Seldom have the crusades of social reformers been directed toward enlarging the set of options available to the groups whose housing the reformers disapproved. More commonly, housing reform efforts have reduced the existing options, whether by "slum clearance" programs that destroyed lower quality housing, by building codes that forbade construction of housing without amenities prescribed by reformers (such as running water), or by regulations limiting the number of persons living in a given space to what reformers found acceptable. In all these ways, less fortunate groups were forced to pay more for housing than they themselves chose. Their incomes could no longer be used to maximize their own satisfactions, according to their own values, goals and trade-offs, but were partially diverted to making observers feel better.

Reformers often found it sufficient justification to point out the objective fact of improvement in average housing quality in the wake of their reforms. However, this improvement—paid for by higher rents charged the tenants—was equally available before the reforms, if the tenants valued the improvements as much as they valued alternative uses of the same money. Nor should it be imagined that housing quality today would be at the low levels of a century ago without housing reforms. Rising incomes tend to produce rising housing quality, whether or not there is government intervention in housing markets. This applies not only to changes from one era to another, but also to changes within the lifespan of given individuals, as among groups who achieve eventual home ownership by initially paying low rents for lower qualities and smaller quantities of housing. Other groups, such as the Jews or the overseas Chinese, have tended to invest such savings in business or in the education of their children.

Looked at more generally, in a world where people have multidimensional goals, all constrained within the limits of their wealth-generating capacity, government intervention can always improve one dimension and document that improvement objectively as a "success," ignoring the other dimensions sacrificed. Housing is only a special case of that general principle. As with other special cases, the dimension chosen for enhancement is typically one visible to observers, while those dimensions sacrificed are less visible. The future, being necessarily invisible, is often sacrificed, as is the present inner satisfaction of working toward a goal of having home ownership, business ownership, higher education for one's children, the independence of having some savings put aside, or the capacity to send for parents or other relatives or to help them get established in a new setting.

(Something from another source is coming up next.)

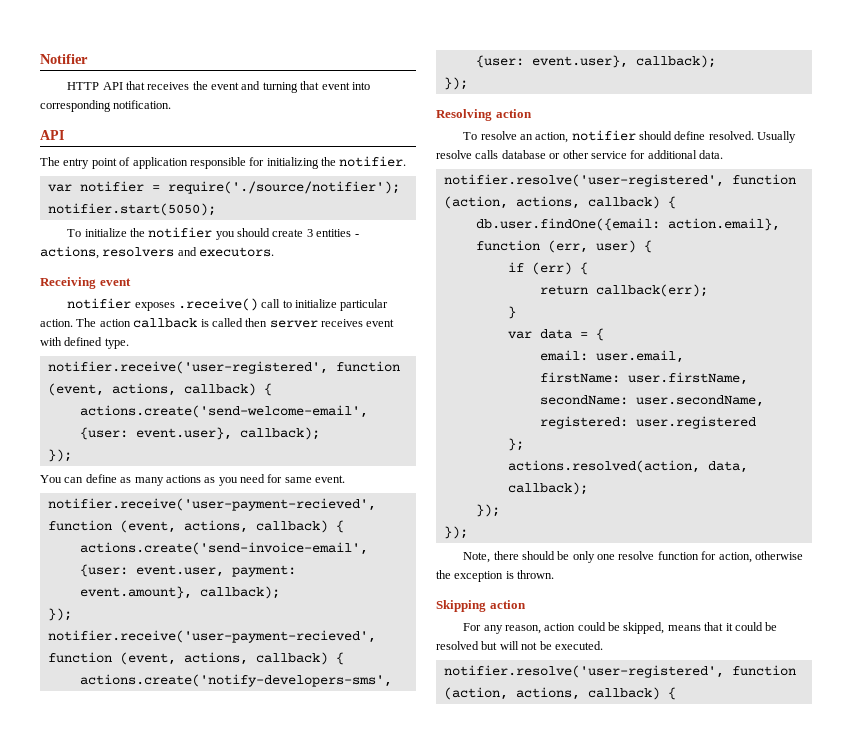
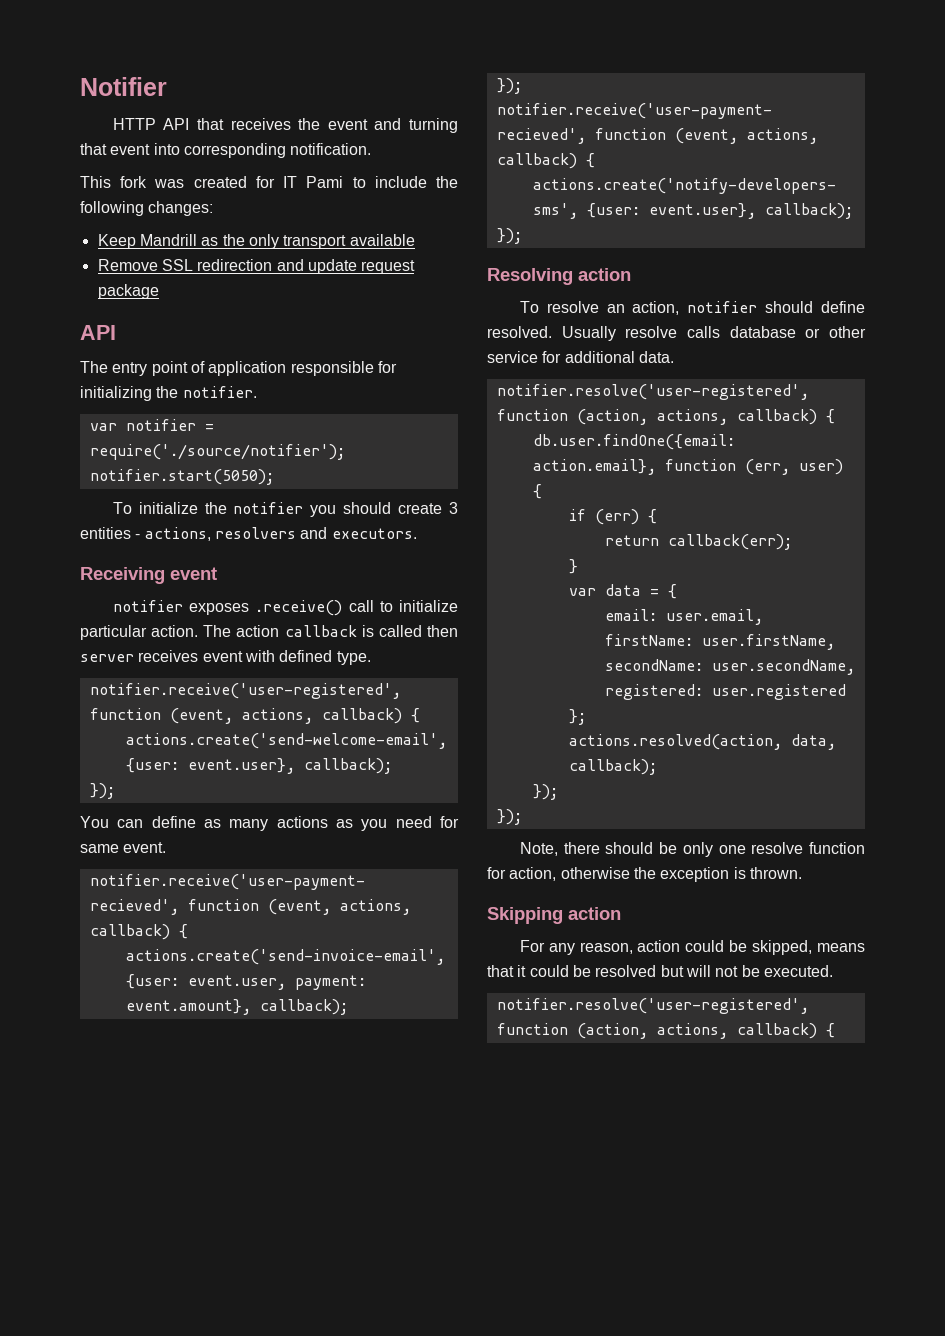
+ This fork was created for IT Pami to include the following changes:
+ Keep Mandrill as the only transport available
+ Remove SSL redirection and update request package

All such goals are retarded or destroyed when third parties are able to force tenants to pay higher rents for amenities chosen by third parties, at the expense of goals chosen by themselves. Such impositions of outsiders' values and preferences have been especially prevalent when reformers have come from a different cultural background and have had little understanding of, or respect for, the choices of the people involved. This in turn has been especially common where reformers have had more years of formal schooling and could therefore feel justified in dismissing the choices of others as uninformed and unintelligent. The most dangerous kind of ignorance is the ignorance of the educated.

The ticket to freedom and the good life for us was the Quonset hut. We were willing to sacrifice current comforts for long-term gain and we have no regrets. We are sad that others are deprived of that same opportunity by do-gooders who would rather force taxpayers to give money to the poor than make it easier for the poor to escape poverty by sacrifice and hard work.

The new owners of the Quonset hut had the same idea I originally did—to live on the cheap and use the saved money to build a house. It didn't work out as they initially envisioned. They liked the Quonset so much that they bought a second Quonset and incorporated both into a unique, inexpensive, comfortable home (see photo).